▶ **Problem to work on**
Some lines in the data below hold the string "image". Report how many, as a bare number.
- - - - -
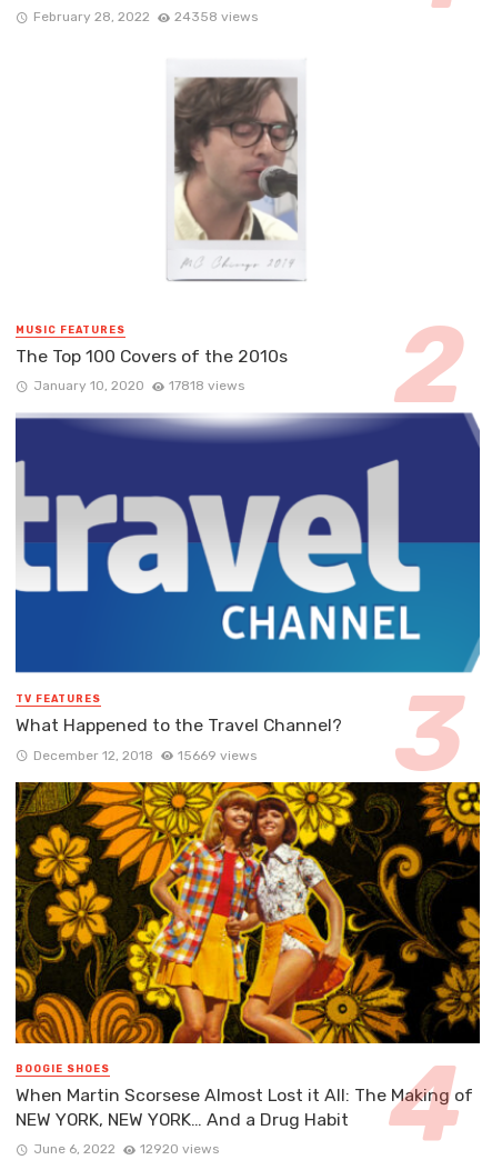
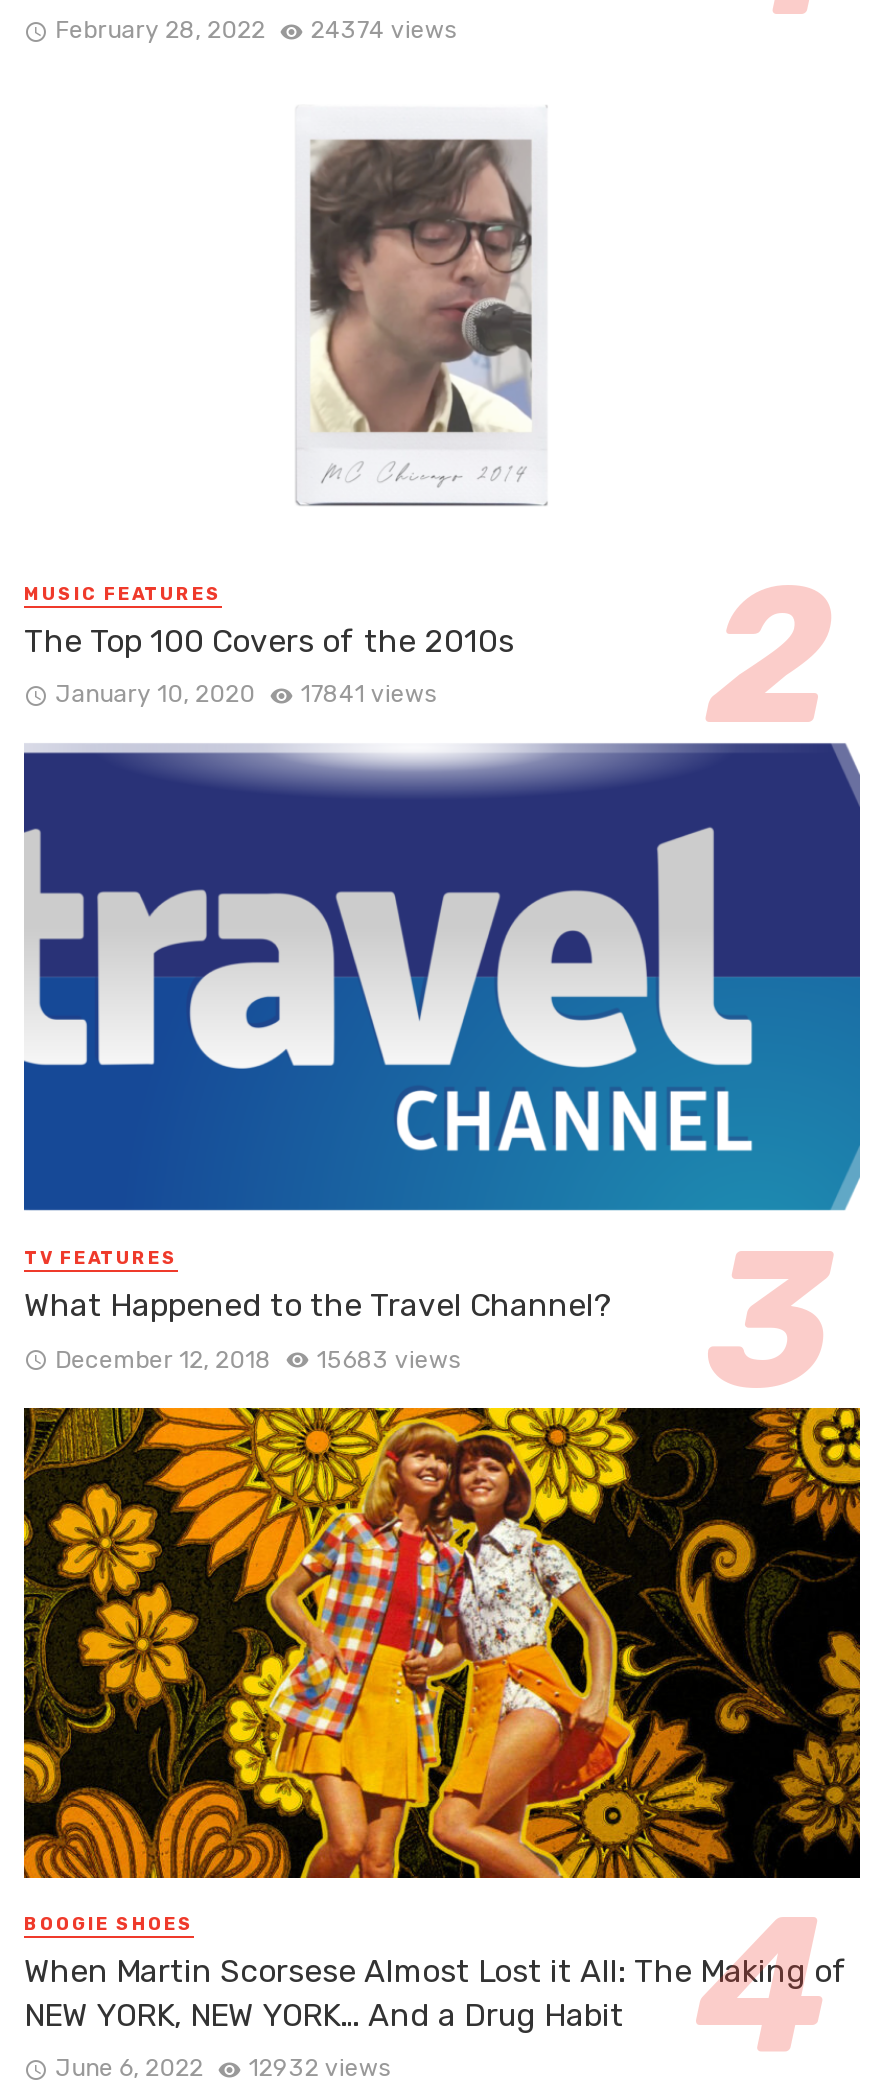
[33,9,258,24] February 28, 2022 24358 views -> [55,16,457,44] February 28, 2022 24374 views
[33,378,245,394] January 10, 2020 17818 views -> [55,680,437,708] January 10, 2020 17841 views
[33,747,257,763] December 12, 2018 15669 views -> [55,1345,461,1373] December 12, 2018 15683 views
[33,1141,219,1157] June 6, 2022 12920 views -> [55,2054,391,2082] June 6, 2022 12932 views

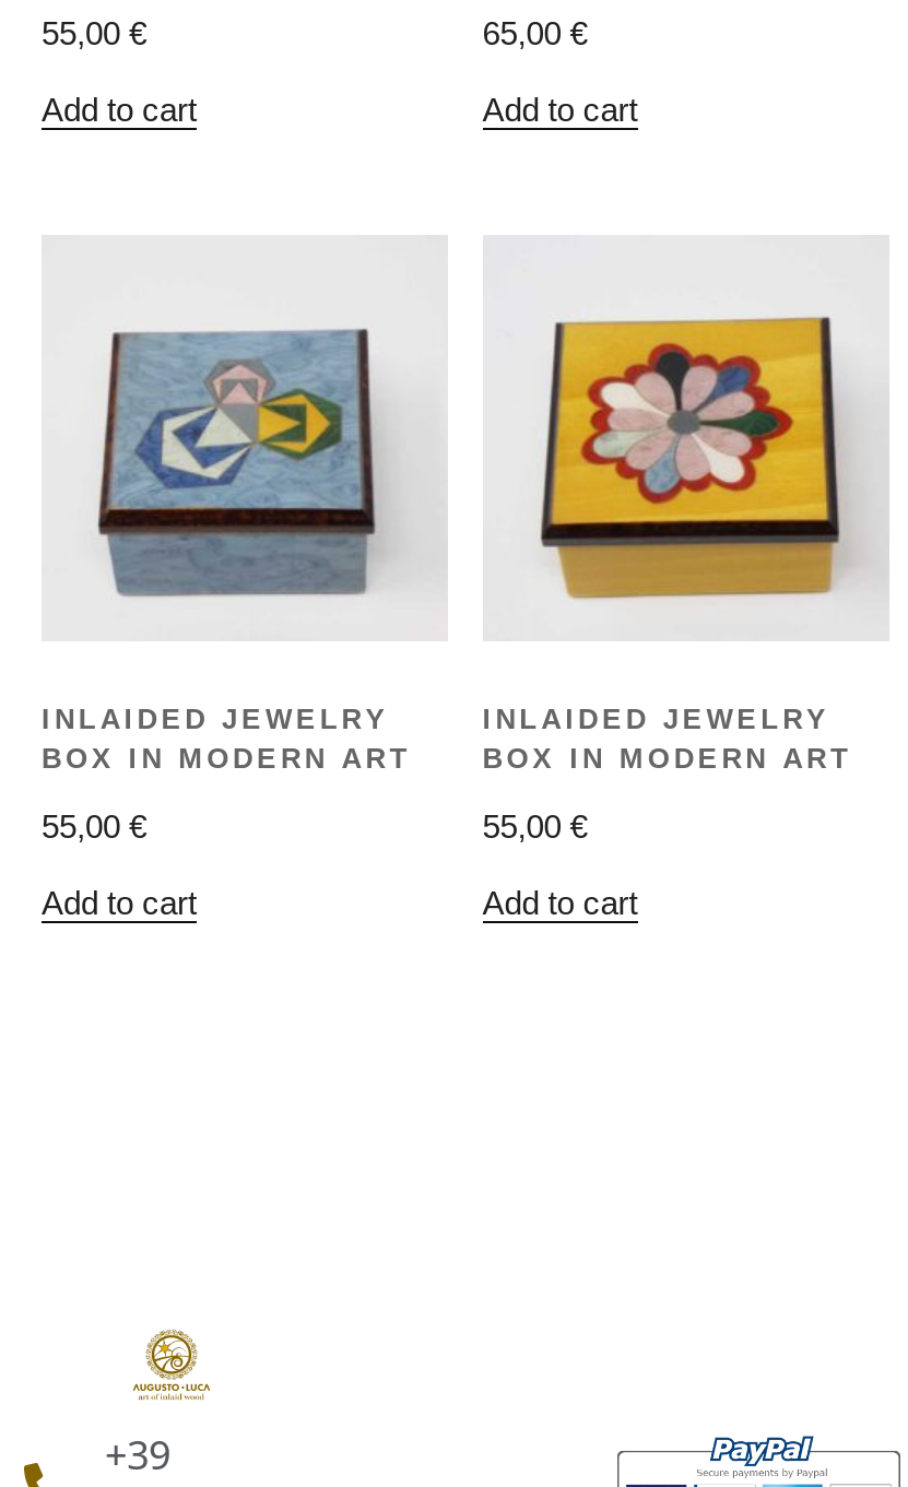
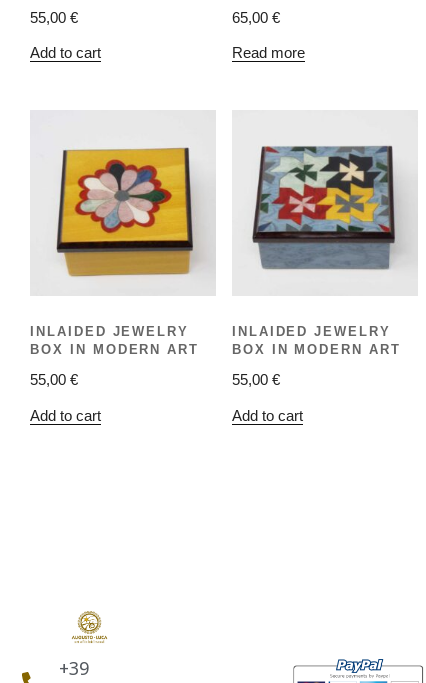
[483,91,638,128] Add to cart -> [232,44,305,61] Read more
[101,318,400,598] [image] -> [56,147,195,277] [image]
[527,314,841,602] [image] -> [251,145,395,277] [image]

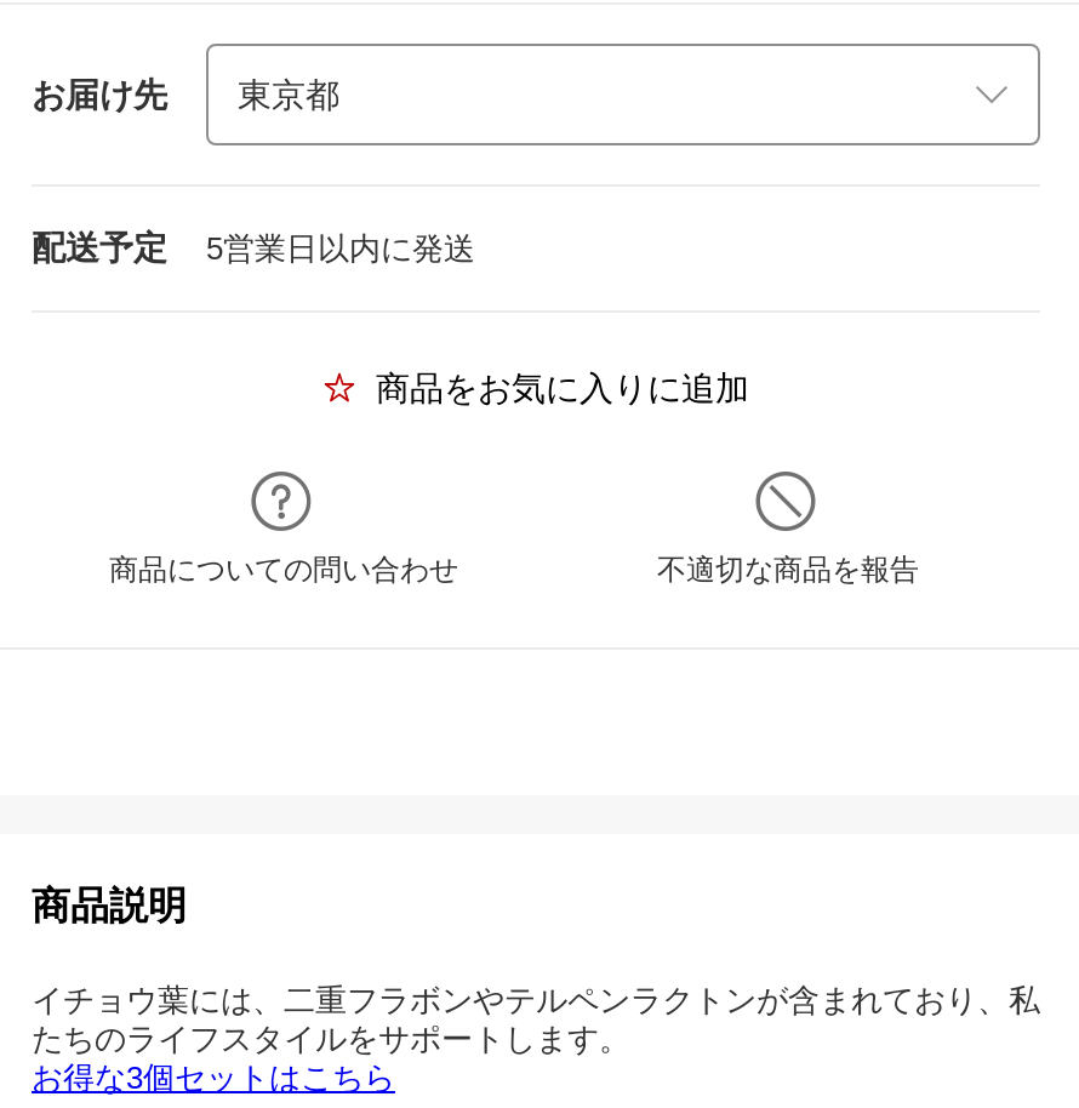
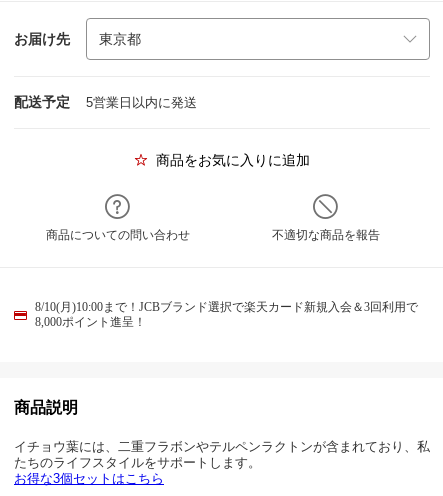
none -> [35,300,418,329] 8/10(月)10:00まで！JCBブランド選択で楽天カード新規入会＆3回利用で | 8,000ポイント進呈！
- - - - -
▶ **Problem solution**
2